I wonder if any (or all) of them knew for certain, way back then, what they wanted to be when they grew up? I also wonder if any of them, like moiself, keep wondering when the reality of being “grown up” will hit in a way that feels like something other than a breaking news flash.
Anyway, apologies for the digressions: I am giving Weedland my highest (sorry) endorsement: it’s so good you don’t even have to be stoned to enjoy it. 
* * *
The Tattooed Lady
Dateline: Monday morning. I accompanied Belle to her appointment to get her first  tattoo. A picture of her “body art” will grace this blog when the tat is fully healed and ready for unveiling.
“How is my dear sister planning on breaking the news to her grandparents?” K wondered to me, during our most recent phone call.  No, those were not his exact words. (“Dear sister” is not in his vocabulary – just in my dreams).
Belle’s tattoo is in such a vicinity – below her neck and between her scapulae – that, depending on what she is wearing, its existence will not be noticed by most people. I told Belle that when it comes to dealing with TRASH (Tattoo Revilers and Serious Haters), she might consider using the tried & true, it could be worse method of notification:
“I’m a valedictorian, graduating with National Honor Society, Presidential Education &Chancellor’s diploma awards; I’ve been accepted to the college of my choice, with a prestigious$ Tru$tee ScholarShip! And oh, guess what?
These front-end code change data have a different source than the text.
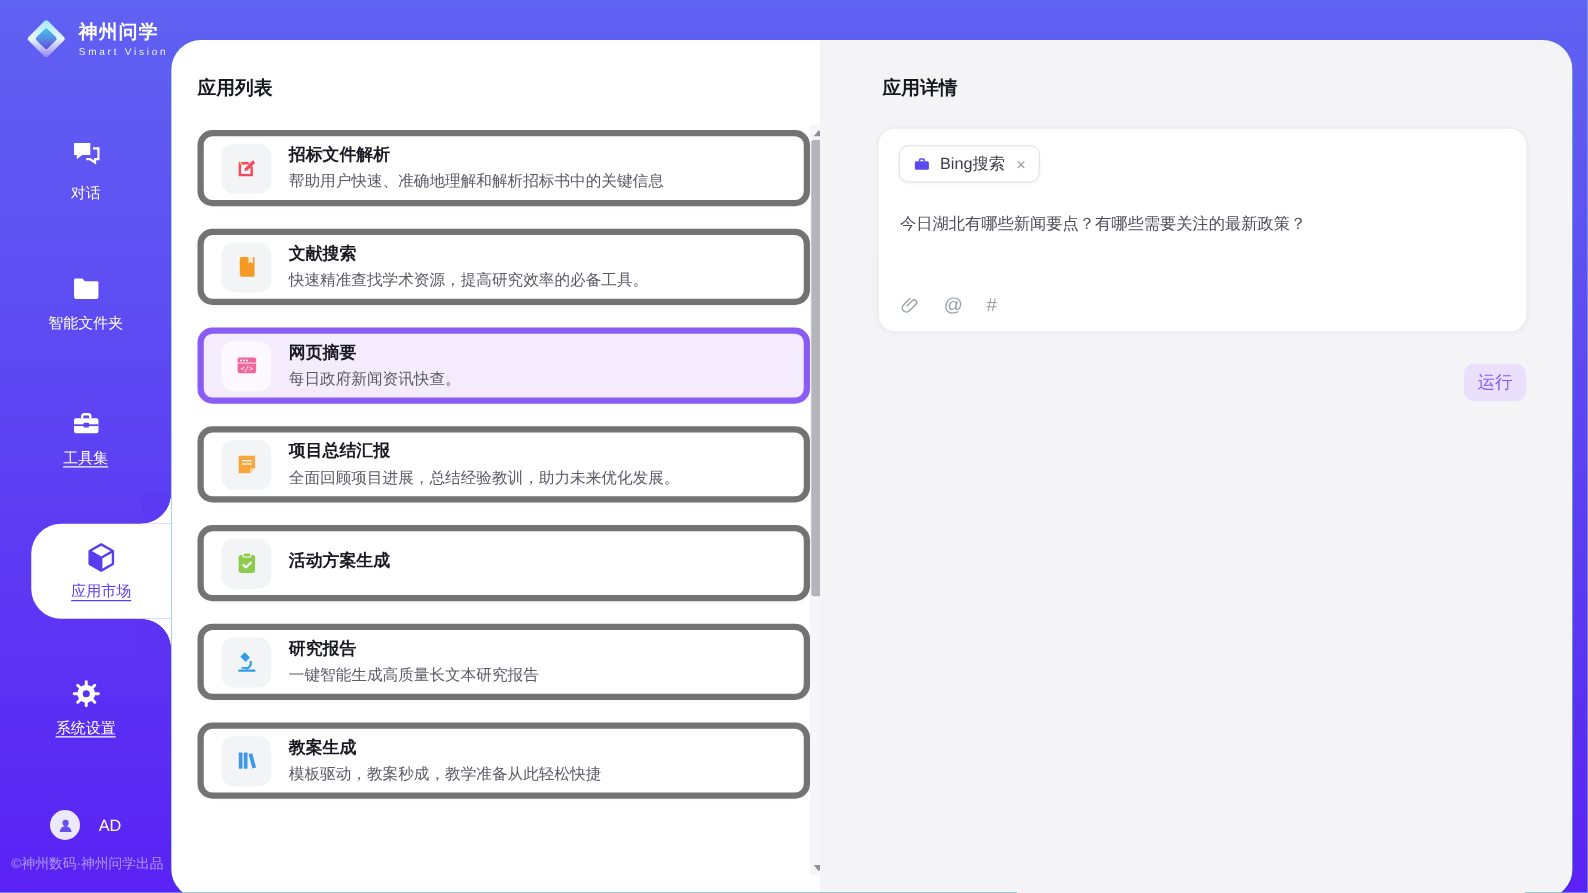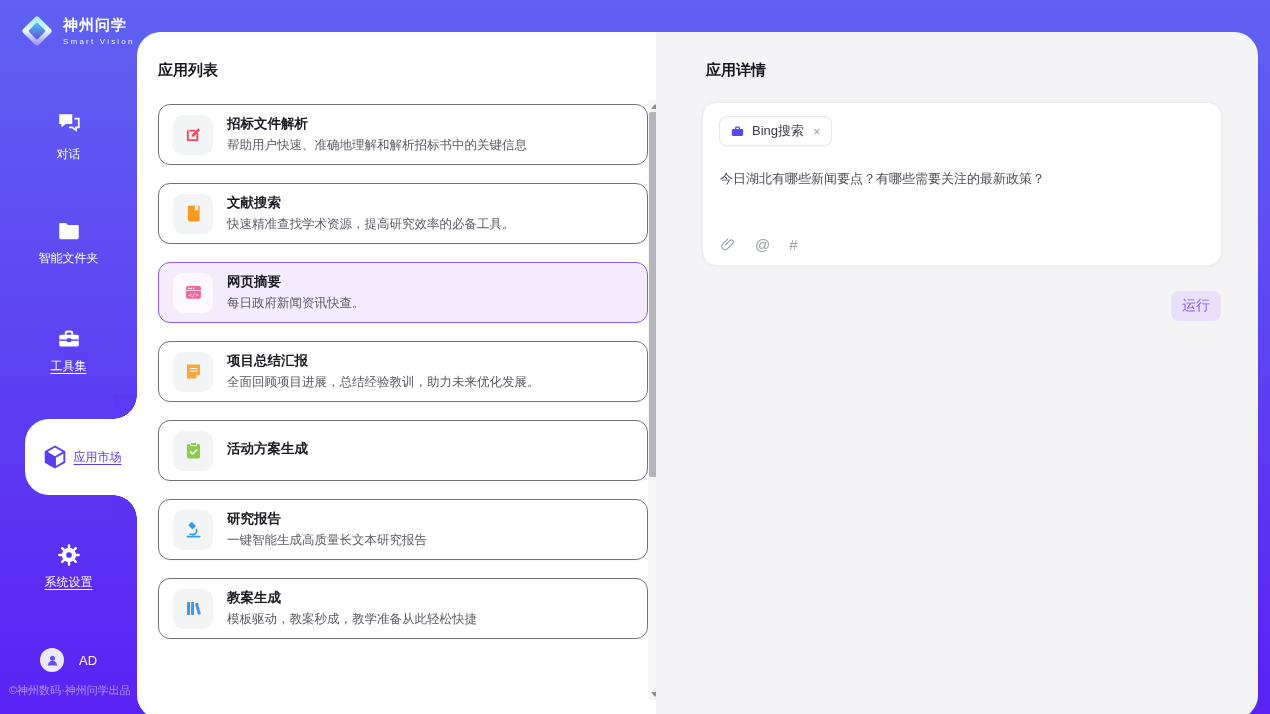--- a/index.html
+++ b/index.html
@@ -15,39 +15,39 @@
   .logo { position:absolute; left:18px; top:12px; display:flex; align-items:center; gap:7px; }
   .logo-text .cn { font-size:15px; font-weight:700; letter-spacing:1px; }
   .logo-text .en { font-size:8px; letter-spacing:2.2px; opacity:.92; margin-top:2px; }
   .nav-item { position:absolute; left:0; width:137px; display:flex; flex-direction:column; align-items:center; gap:6px; cursor:pointer; }
   .nav-label { font-size:12px; color:#fff; }
   .nav-label.u { text-decoration:underline; text-underline-offset:3px; }
   .nav-chat { top:110px;gap:10px; } .nav-folder { top:218px; } .nav-tools { top:326px; } .nav-settings { top:542px; }
   .nav-active {
     position:absolute; left:25px; right:0; top:419px; height:76px;
     background:#fff; border-radius:24px 0 0 24px;
-    display:flex; flex-direction:row; align-items:center; justify-content:center; gap:5px; cursor:pointer;
+    display:flex; flex-direction:column; align-items:center; justify-content:center; gap:5px; cursor:pointer;
   }
   .nav-active::before, .nav-active::after { content:""; position:absolute; right:0; width:24px; height:24px; }
   .nav-active::before { top:-24px; background:radial-gradient(circle 24px at 0 0,#5c3af3 98%,#fff 100%); }
   .nav-active::after  { bottom:-24px; background:radial-gradient(circle 24px at 0 100%,#5c32f3 98%,#fff 100%); }
   .nav-active .nav-label { color:#5b3df0; text-decoration:underline; text-underline-offset:3px; }
   .user-row { position:absolute; left:40px; top:648px; display:flex; align-items:center; gap:15px; cursor:pointer; }
   .avatar { width:24px; height:24px; border-radius:50%; background:#ece9fb; display:flex; align-items:center; justify-content:center; }
   .user-name { font-size:13px; color:#fff; }
   .side-footer { position:absolute; left:9px; top:683px; font-size:11px; color:rgba(255,255,255,.5); white-space:nowrap; }
 
   
   .main { position:absolute; left:137px; top:12px; width:1121px; height:687px; background:#14b8a6; border-radius:24px; overflow:hidden;margin-top:20px; }
 
   
   .list-panel { position:absolute; left:0; top:0; width:519px; height:687px; background:#fff; }
   .panel-title { position:absolute; left:21px; top:29px; font-size:15px; font-weight:700; color:#17171f; }
   .app-list { position:absolute; left:21px; top:72px; width:490px; display:flex; flex-direction:column; gap:18px; }
-  .card { height:61px; background:#fff; border:1px solid #737373; border-radius:12px; display:flex; align-items:center; gap:14px; padding:0 14px; cursor:pointer; box-shadow:0 1px 3px rgba(20,20,40,.03); }
+  .card { height:61px; background:#fff; border:5px solid #737373; border-radius:12px; display:flex; align-items:center; gap:14px; padding:0 14px; cursor:pointer; box-shadow:0 1px 3px rgba(20,20,40,.03); }
   .card.selected { background:#f4ecfd; border-color:#8a5cf5; }
   .app-icon-box { width:40px; height:40px; border-radius:10px; background:#f3f4f6; display:flex; align-items:center; justify-content:center; flex:none; }
   .card.selected .app-icon-box { background:#fdf8ff; }
   .card-title { font-size:13.5px; font-weight:700; color:#191922; margin-bottom:4px; }
   .card-desc { font-size:12.5px; color:#5a5a64; }
 
   
   .scrollbar { position:absolute; left:511px; top:68px; width:13px; height:600px; background:#f6f6f8; border-radius:2px; }
   .scroll-thumb { position:absolute; left:1px; top:12px; width:11px; height:365px; background:#b4b4bb; border-radius:2px; cursor:pointer; }
   .scroll-btn { position:absolute; left:0; width:13px; height:12px; display:flex; align-items:center; justify-content:center; cursor:pointer; }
I got a tattoo.”
“Don’t worry, it wasn’t this one.”
* * *
“I want a tattoo over my heart that reads TRY HARDER YOU LAZY PARAMEDIC SHITBAG OR I WILL HAUNT YOUR BEDROOM FOREVER.”
Warren Ellis, British comic/graphic novelist
May your body art make everyone try harder, and may the hijinks ensue. 
Thanks for stopping by. Au Vendredi!
 But never from MH, nor moiself.
 There’s an app to counter that (Amway aspirations). Or, there should be.
 Keaton worked at several of my childhood haunts, including the now defunct Newberry’s five-and-dime store! In the now defunct Honer Plaza!
 Okay; twelve years equals way, eh?
 Author Dale Maharidge.
 Not, as in (yawn) not even remotely interested in the subject. Or so I thought….
 And I’m glad that knowing Pete made me get Weedland (which is quite the absorbing read), a book I probably wouldn’t have given a second look had I not known the author.
 Primarily Parnal Knowledge, my regular op-ed column, plus miscellaneous reporting.
 The Generator’s faculty advisor (English teacher Ted Clucas, during my TG days), was never happier than when he’d received a parental complaint. “It proves they’re paying attention – you made somebody think about something!”
 I lost touch with Victor; last I heard he was no longer in journalism.
 Franklin, The Generator’s Editor-in Chief my senior year, displayed support and discretion above and beyond the call of journalistic duty by allowing me free (mostly) range in writing my op-ed column, Parnal Knowledge.
 Which is more than I can say for a Grateful Dead concert. Or album. Or 30 second song excerpt. Or….
 And hopefully last, as per the sentiments of her father, grandparents, brother….
 MH’s parents will be flying out from Florida next week, for a week-plus visit, to attend Belle’s graduation.
 And really, fifteen footnotes in one post? Is this a record, for me?